At the beginning of the Civil War, Union troops of the Second Battalion of Infantry were detailed to remove the aforementioned building detritus from Fort Warren's parade ground. There was a Private in the Second Battalion also named John Brown, who was naturally the object of much teasing. As he and his compatriots dragged endless piles of bricks, tools and granite here and there, they reasoned that he couldn't be John Brown, because John Brown's body lies a-mouldering in the grave...but his soul goes marching on! They had been singing a hymn called "Say, Brothers, Will You Meet Us?" and added their new, dead-body-related words to the tune.

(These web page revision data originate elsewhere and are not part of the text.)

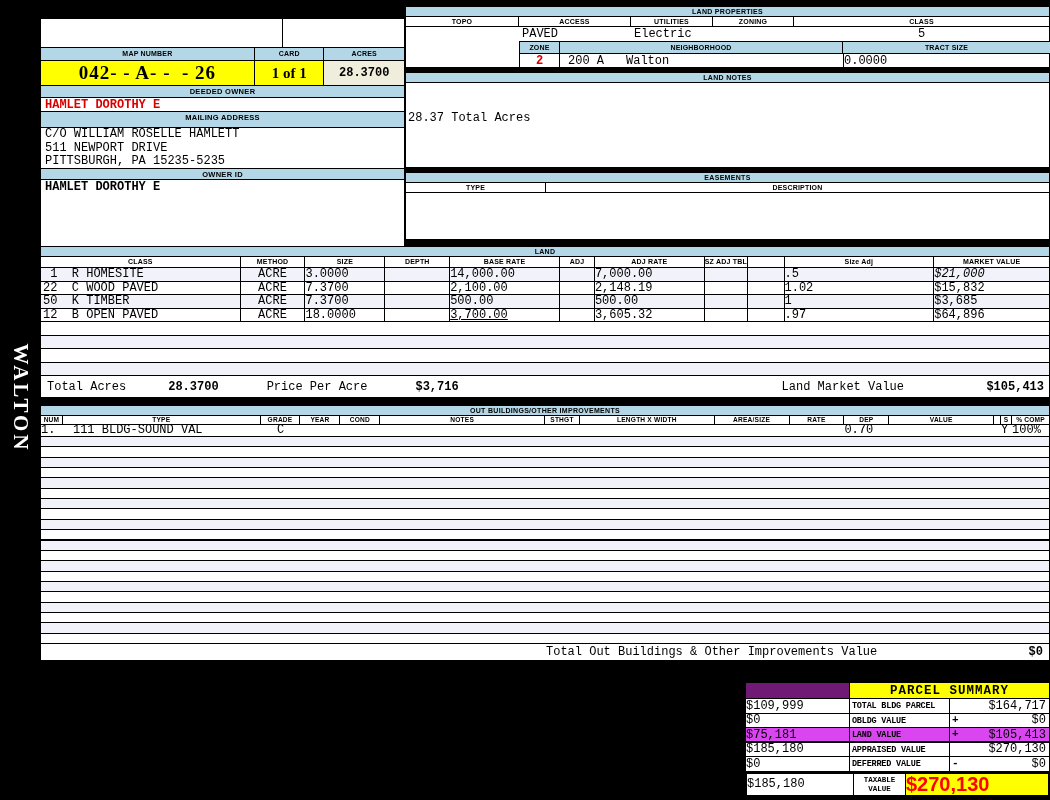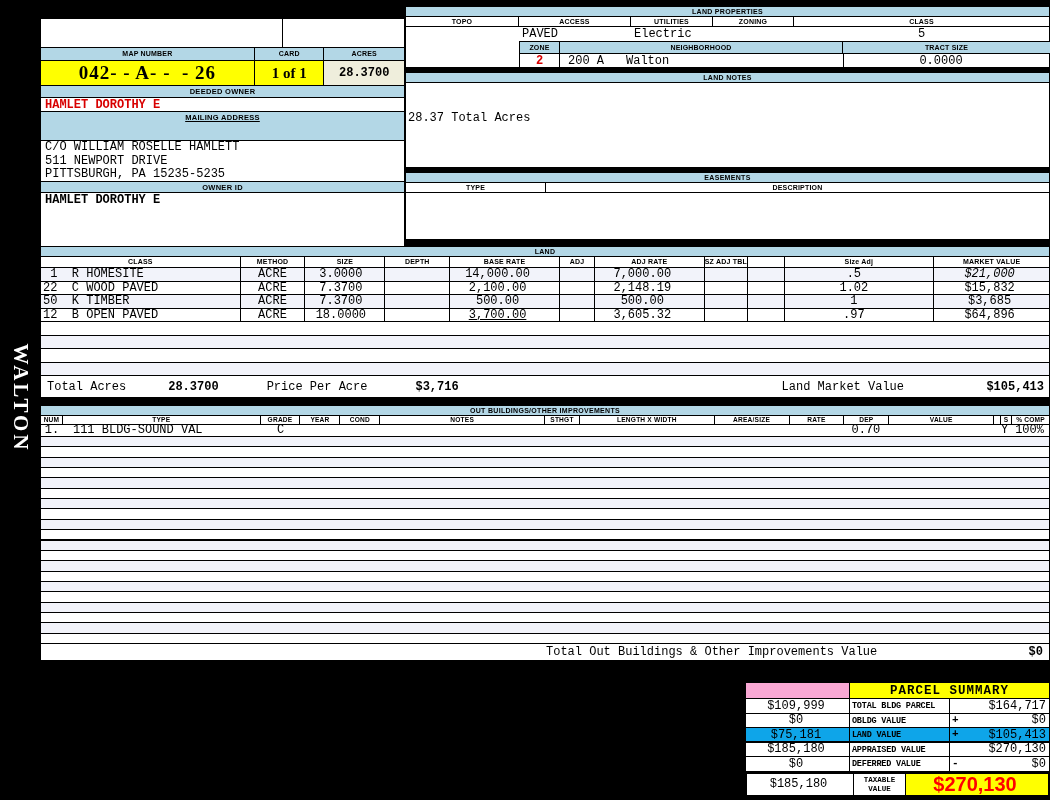--- a/index.html
+++ b/index.html
@@ -14,7 +14,7 @@
   .hdr{font:bold 7px "Liberation Sans",sans-serif;text-align:center;letter-spacing:.2px;}
   .mono{font-family:"Liberation Mono","DejaVu Sans Mono",monospace;font-size:12px;}
   .bold{font-weight:bold;}
-  .right{text-align:center;}
+  .right{text-align:left;}
   .center{text-align:center;}
   .red{color:#d80000;}
   .nob{border-bottom:none;}

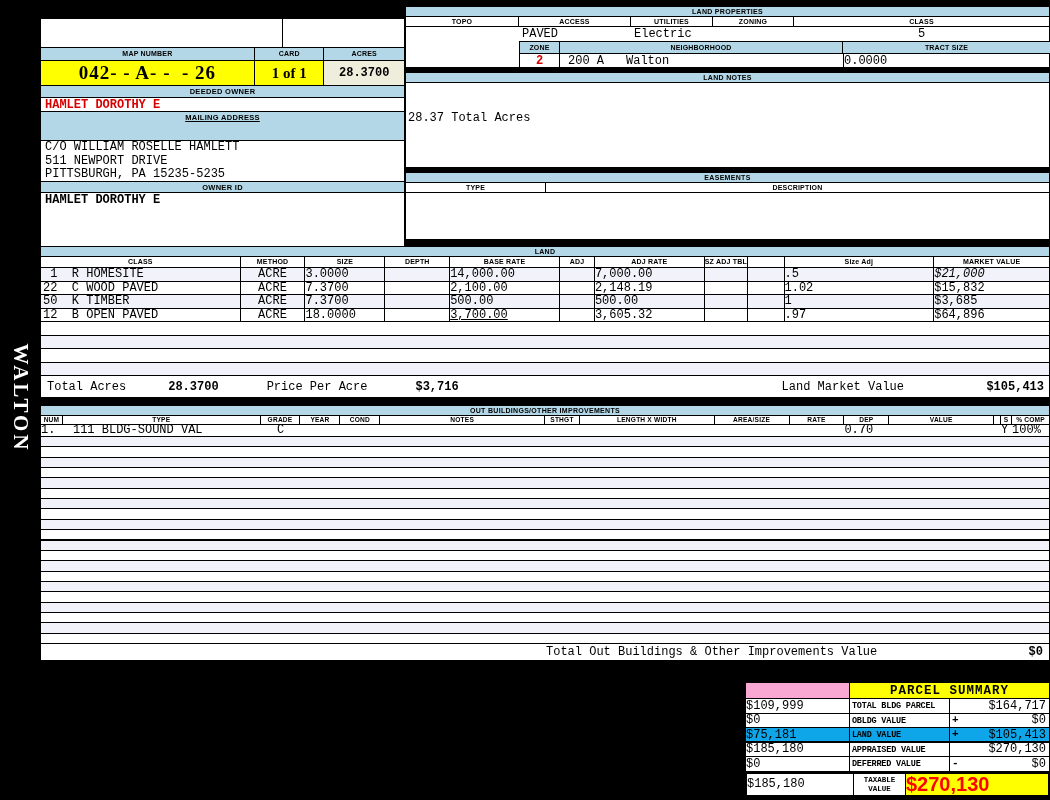--- a/index.html
+++ b/index.html
@@ -77,7 +77,7 @@
     </div>
     <div class="band" style="height:12px;line-height:12px;">DEEDED OWNER</div>
     <div class="row mono bold red" style="height:14px;line-height:14px;padding-left:4px;">HAMLET DOROTHY E</div>
-    <div class="band" style="height:29px;line-height:12px;text-decoration:underline;">MAILING ADDRESS</div>
+    <div class="band" style="height:16px;line-height:12px;">MAILING ADDRESS</div>
     <div class="row mono" style="height:41px;display:block;padding-left:4px;line-height:13.5px;">
       <div>C/O WILLIAM ROSELLE HAMLETT</div>
       <div>511 NEWPORT DRIVE</div>

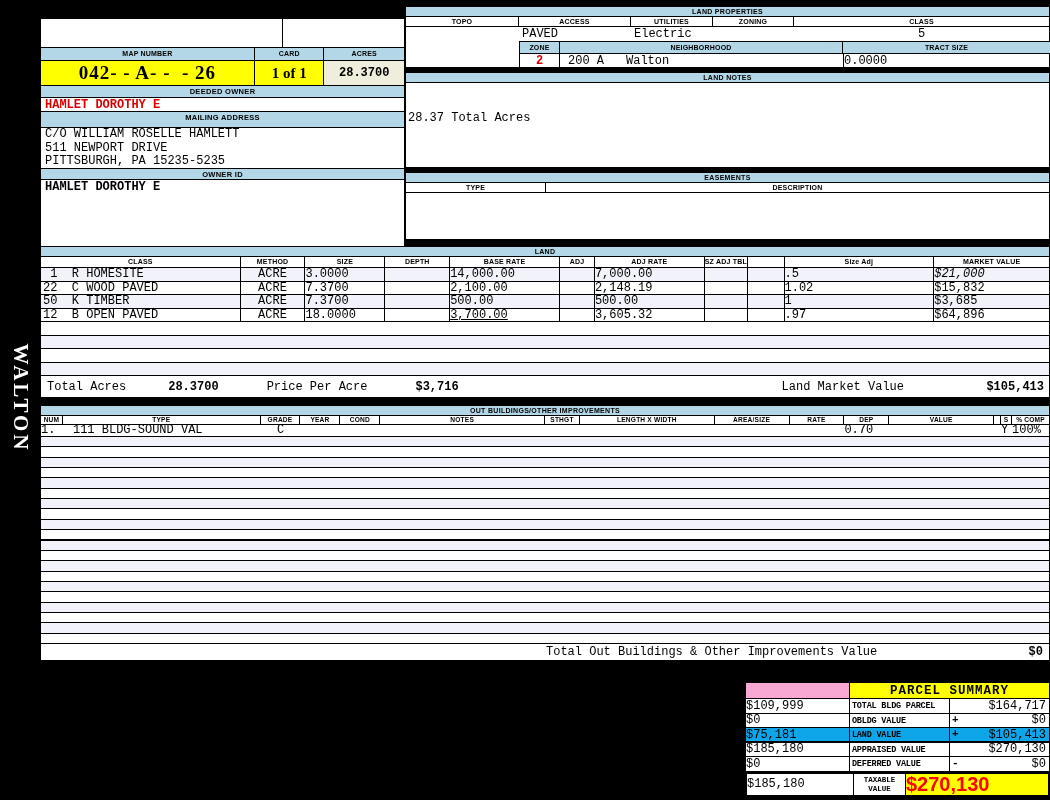--- a/index.html
+++ b/index.html
@@ -259,7 +259,7 @@
   </div>
 
   <div class="panel" style="left:745px;top:682px;width:305px;height:115px;background:#000;border:none;">
-    <div class="row" style="height:17px;background:#f9a8d4;border:1px solid #000;">
+    <div class="row" style="height:17px;background:#701a75;border:1px solid #000;">
       <div class="ps-prev"></div>
       <div class="yellow bold center" style="flex:1;font:bold 12.5px 'Liberation Mono',monospace;line-height:16px;letter-spacing:1px;">PARCEL SUMMARY</div>
     </div>

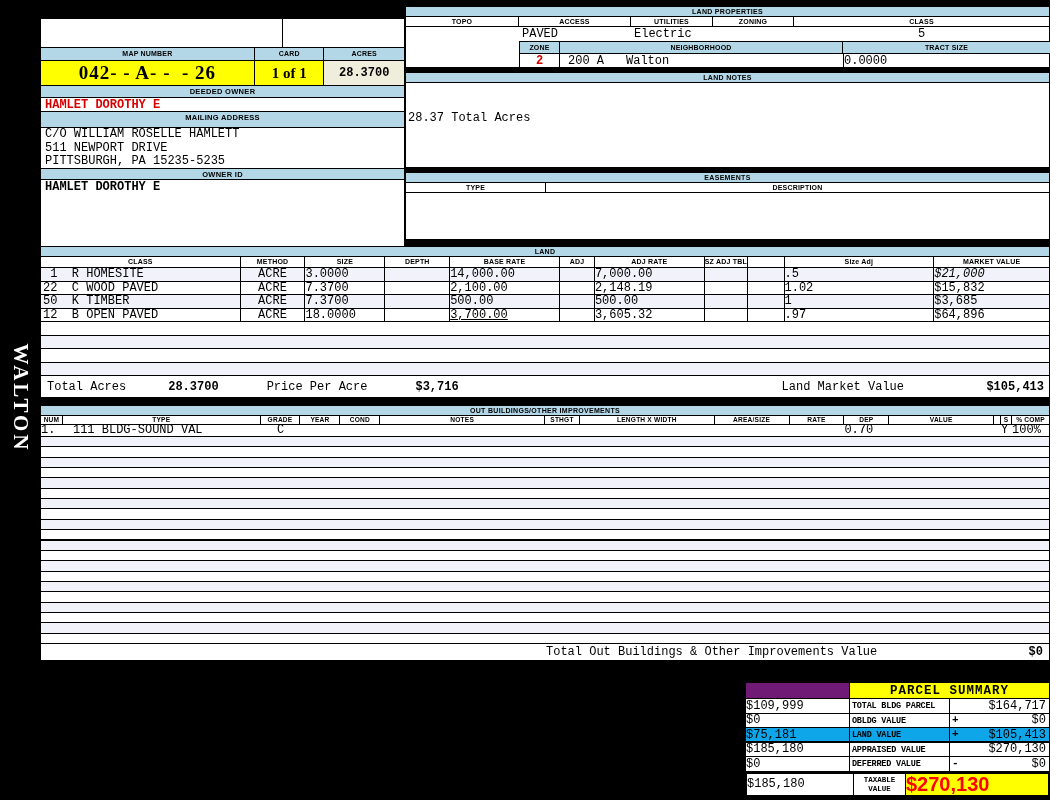--- a/index.html
+++ b/index.html
@@ -279,7 +279,7 @@
           <span class="ps-val">$0</span>
         </div>
     </div>
-    <div class="row mono" style="height:15px;line-height:14px;background:#0ea5e9;border:1px solid #000;border-top:none;border-bottom:2px solid #000;">
+    <div class="row mono" style="height:15px;line-height:14px;background:#d946ef;border:1px solid #000;border-top:none;border-bottom:2px solid #000;">
       <div class="ps-prev right" style="padding-right:3px;">$75,181</div>
       <div class="ps-label">LAND VALUE</div>
       <div class="ps-opval">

John Brown's Body was a catchy ditty indeed, and as troops trained at Fort Warren and then headed off for active duty, they brought the song with them. It became one of the Union's most popular marching songs during the war, but its lyrics were somewhat coarse (as befits a song sung by marching troops!). A little later in the war, author Julia Ward Howe (1819-1910) wrote the lyrics to that same stirring tune, which became The Battle Hymn of the Republic.

A top-secret plan of Fort Warren from 1914 wait 1916 no 1920 okay 1921. Tennis courts. Thanks, Fortwiki.com!
Fort Warren was the beneficiary of some of the first construction of the Endicott Period, the process by which America's seacoast defenses were dragged into the 20th century. As the first of many batteries to be built, however, it became obvious that the Army Corps of Engineers hadn't quite figured out what it was doing in 1892.

The first, Battery Adams, is visible as the mount closest to the top of the image at the head of this page.

Battery Adams was named for John G. B. Adams (1841-1900), who was awarded the Medal of Honor for bravery at the Battle of Fredericksburg (December 11-12, 1862) during the US Civil War. Hopefully Adams was never told that the battery named in his honor, designed to mount a 10" Disappearing Gun, was determined to be unworkable shortly after completed.

Similarly, Battery Bartlett, named for General William Francis Bartlett (1840-1876), a Massachusetts native who was wounded four times during the US Civil War, was built with inferior cement. Visible as the outer battery to the center right of the image at top, Battery Bartlett was built to mount four 10" Disappearing Guns.

Boston Harbor was mined when the Spanish American War (1898) broke out, and Fort Warren was fully manned in expectation of the mighty Spanish Armada's imminent arrival. Fort Warren served as the harbor's Mine Command Center during the First World War (1914-1918), and again during the Second World War (1939-1945). Fortunately Benito Mussolini (1883-1945) never sent his navy's chuffing submarines after Boston, so neither mines nor their control proved necessary.

Fort Warren was decommissioned in 1946, and named a National Historic Site in 1958. Since 1996, Georges Island has been part of Boston Harbor Islands National Park, and is open for visits each year during the Boston Harbor Ferry's operating season (May through early September).


Battery Plunkett's two 4" Rapid-Firing Guns around 1915, clearly not mounted at Battery Plunkett, likely used as amusing decoration outside the fort's main gate.